Corzine himself is now experiencing the lopsided political pressures from the other end, as he tries to push pension-fund reforms to protect future retirees from various corporate abuses. "The companies holding 401(k)s are resisting changes that would bring sound diversification to portfolios," he said. "The response, I think, of a lot of folks in political life is, well, they can't be all wrong, those guys on that side. There's a more willing ear because of how the system works. You know, nobody is coming up here speaking for the individual investor."

"I'd like to level the playing field so that all points of view have the same throw-weight," he said. "Some of those who are left out of the debate don't seem to have much, relative to others.
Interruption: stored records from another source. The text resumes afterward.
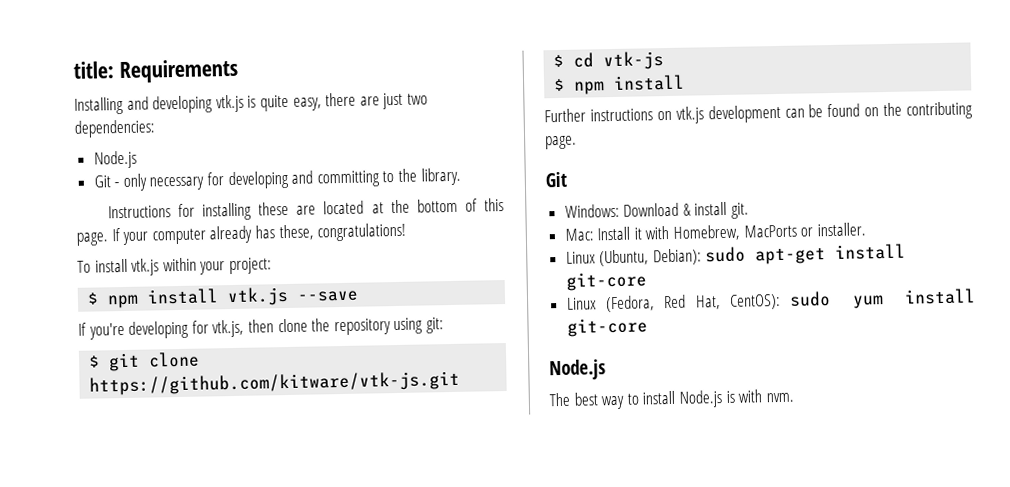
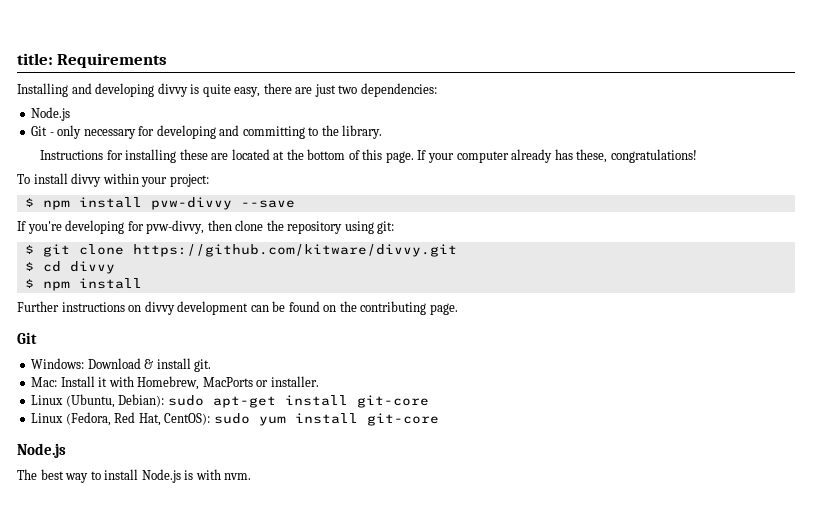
- Installing and developing vtk.js is quite easy, there are just two dependencies:
+ Installing and developing divvy is quite easy, there are just two dependencies:
- To install vtk.js within your project:
+ To install divvy within your project:
- $ npm install vtk.js --save
+ $ npm install pvw-divvy --save
- If you're developing for vtk.js, then clone the repository using git:
+ If you're developing for pvw-divvy, then clone the repository using git:
- $ git clone https://github.com/kitware/vtk-js.git
+ $ git clone https://github.com/kitware/divvy.git
- $ cd vtk-js
+ $ cd divvy
- Further instructions on vtk.js development can be found on the contributing page.
+ Further instructions on divvy development can be found on the contributing page.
And I think it's potentially dangerous." With a hint of anger, he mentioned the one-sided bankruptcy bill passed with bipartisan support in both houses, but now lingering in conference committee because its sponsors are embarrassed to enact it during bleak times and rising unemployment. "A bankruptcy bill that was basically written by the banking and credit-card industry," Corzine said, "and completely ignored the hooting and hollering of small folks and their rights in the legal system."

Campaign finance reform is essential to creating a "level playing field" for citizens, but, though he voted for McCain-Feingold, he fears it will mainly lead to unintended consequences, including more "self-funded candidates" of wealth like himself. "I think that we need to get public financing of campaigns generally, and if we did that, I'd be willing to make sure that folks who are wealthy come into the system--that they either comply or, if they don't comply, they'd get the opprobrium of the public," Corzine said. "But I think what's going to happen now is, we're going to get just derivative political-action committees taking up most of the soft money and repositioning it."
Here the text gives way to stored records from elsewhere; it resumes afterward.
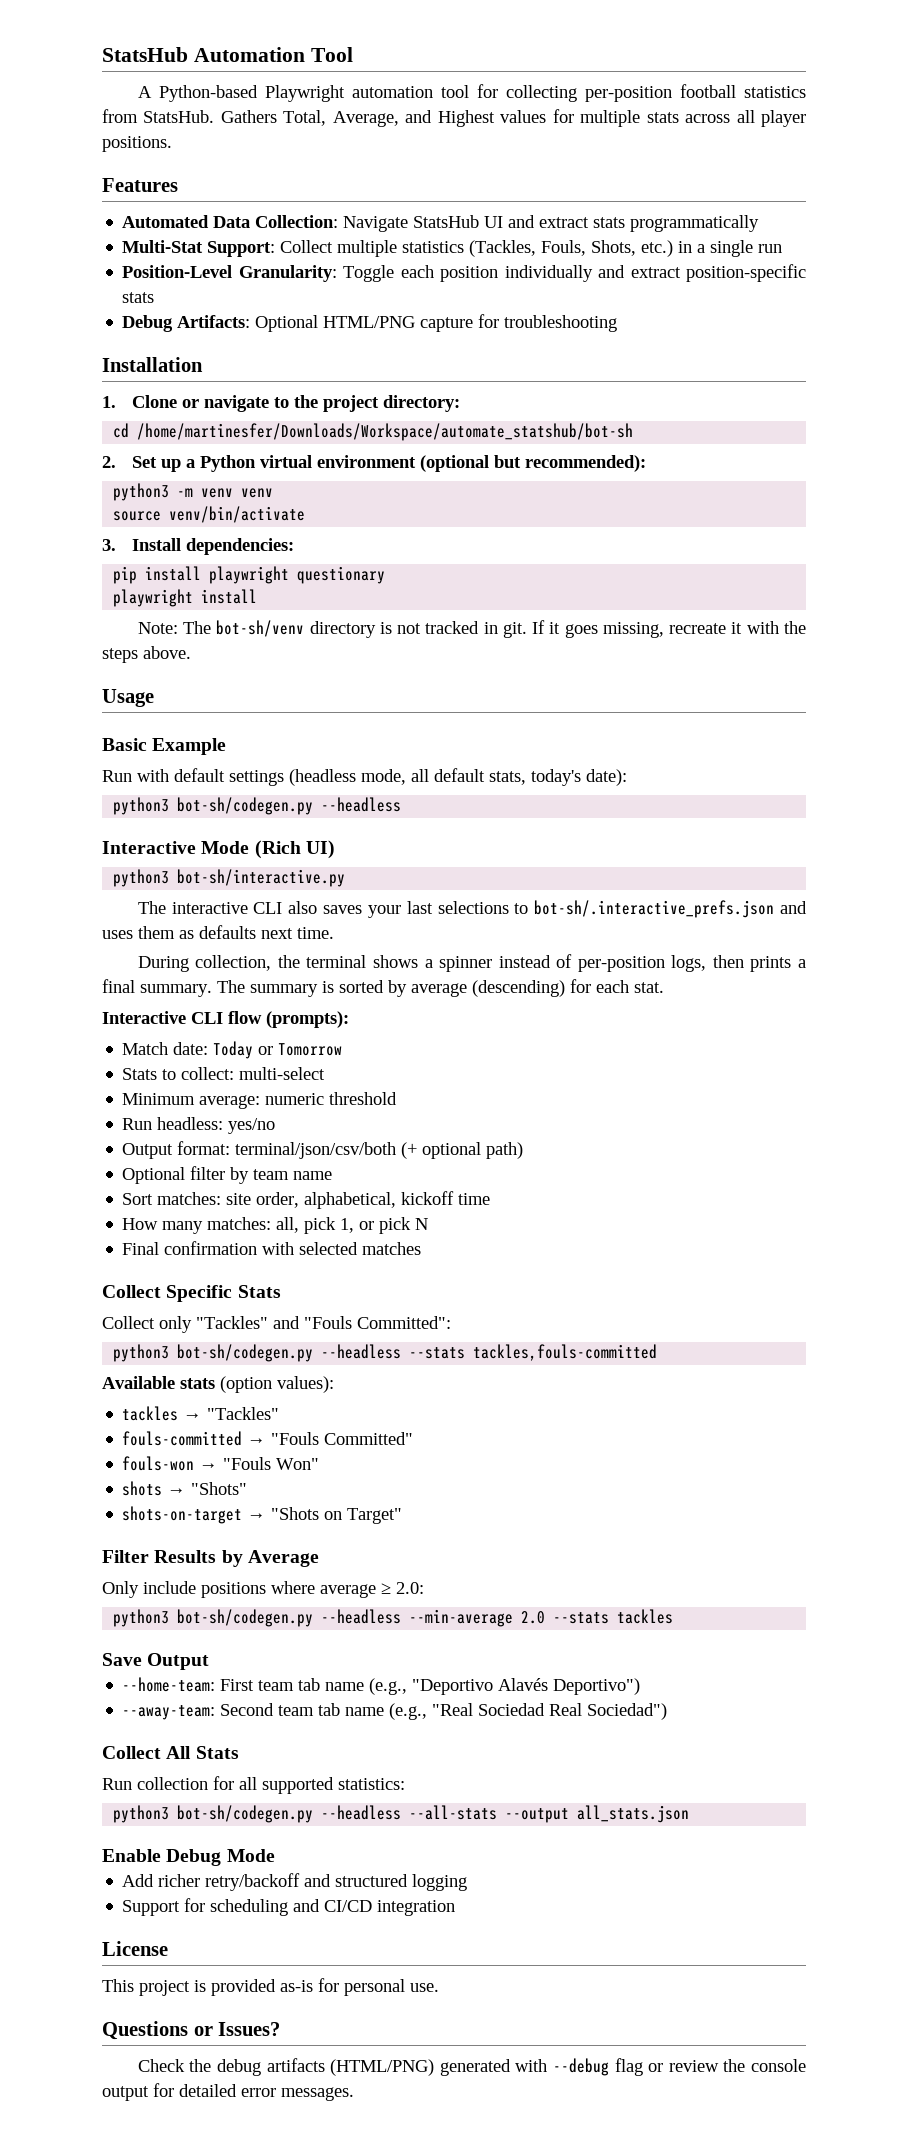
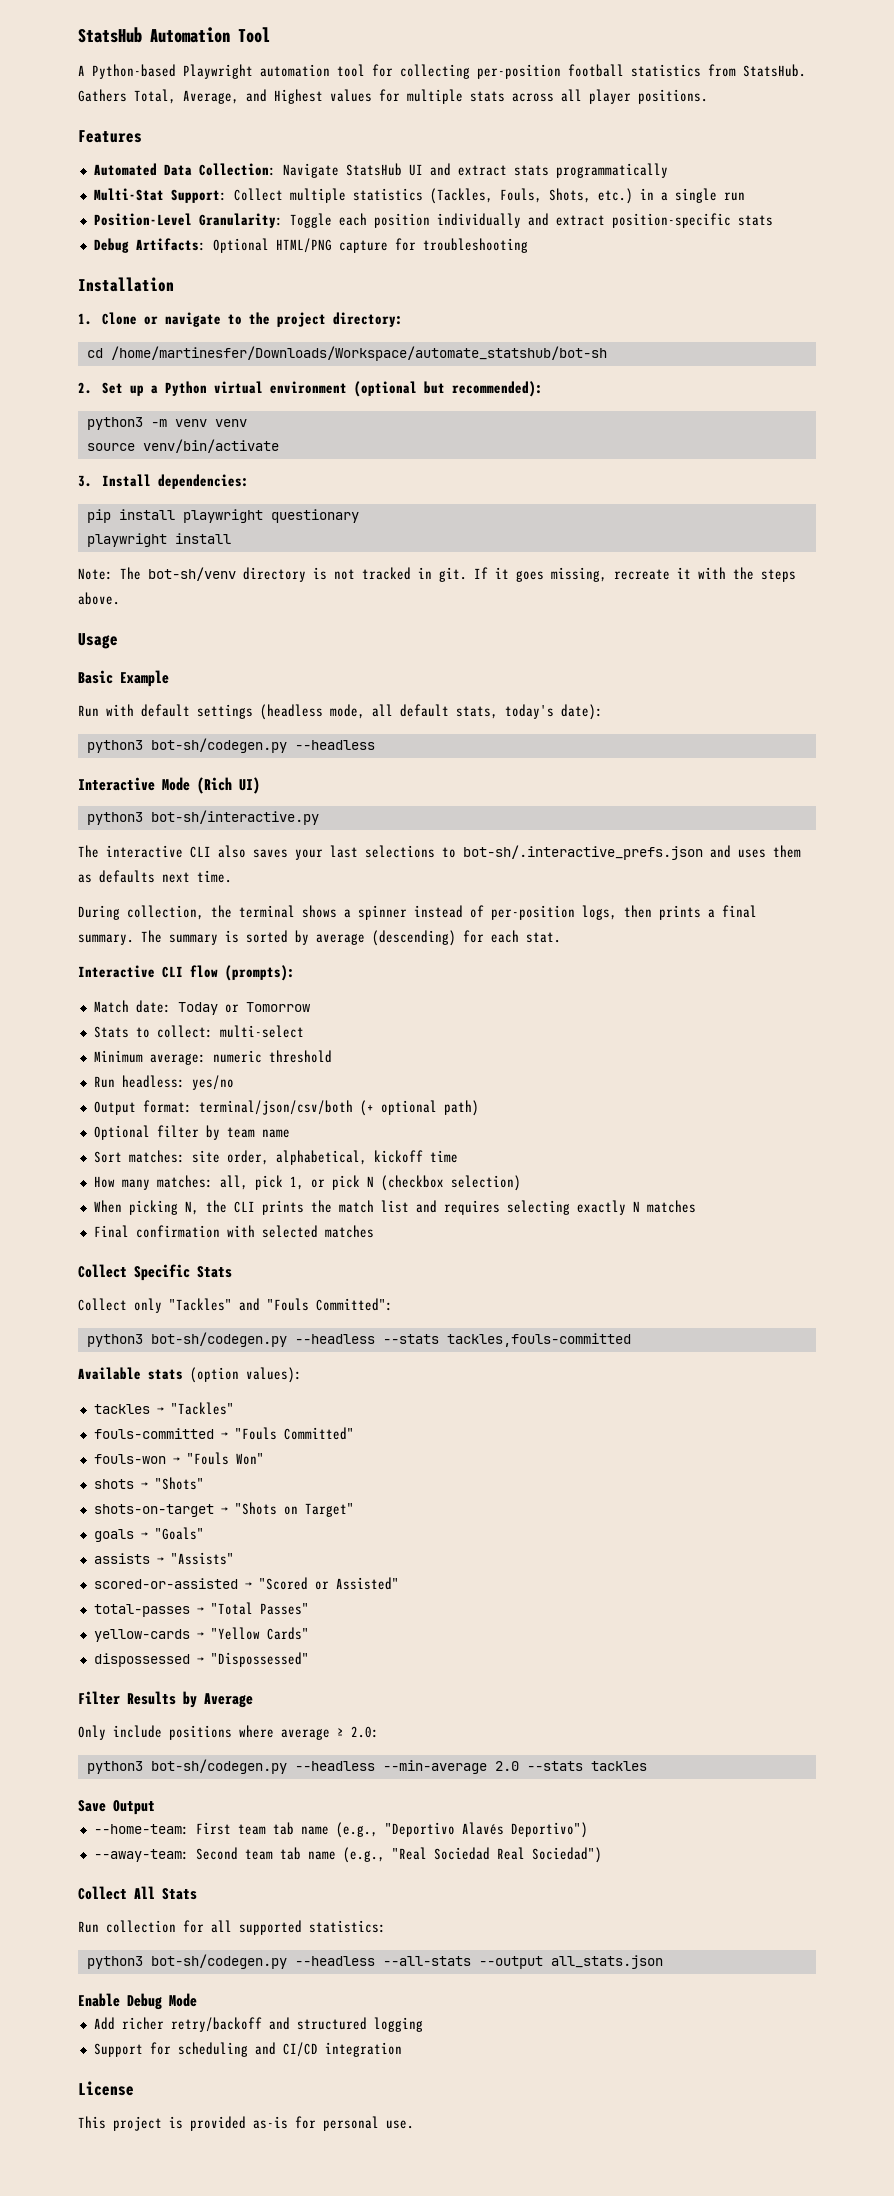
- How many matches: all, pick 1, or pick N
+ How many matches: all, pick 1, or pick N (checkbox selection)
+ When picking N, the CLI prints the match list and requires selecting exactly N matches
+ goals → "Goals"
+ assists → "Assists"
+ scored-or-assisted → "Scored or Assisted"
+ total-passes → "Total Passes"
+ yellow-cards → "Yellow Cards"
+ dispossessed → "Dispossessed"
- Questions or Issues?
- Check the debug artifacts (HTML/PNG) generated with --debug flag or review the console output for detailed error messages.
The one element in McCain-Feingold that seemed most valuable to Corzine was the provision forcing lower prices for TV campaign advertising--a vital first step, he believes, toward en-acting broad public financing for campaigns, real public debates and other reforms to restore democracy. Yet as we talked, Corzine also predicted that the very powerful broadcasting industry would find a way to kill this measure before final enactment. Sure enough, the next day it was removed from the bill before the House passed it. The Senator from Wall Street appears to understand well enough how Washington works.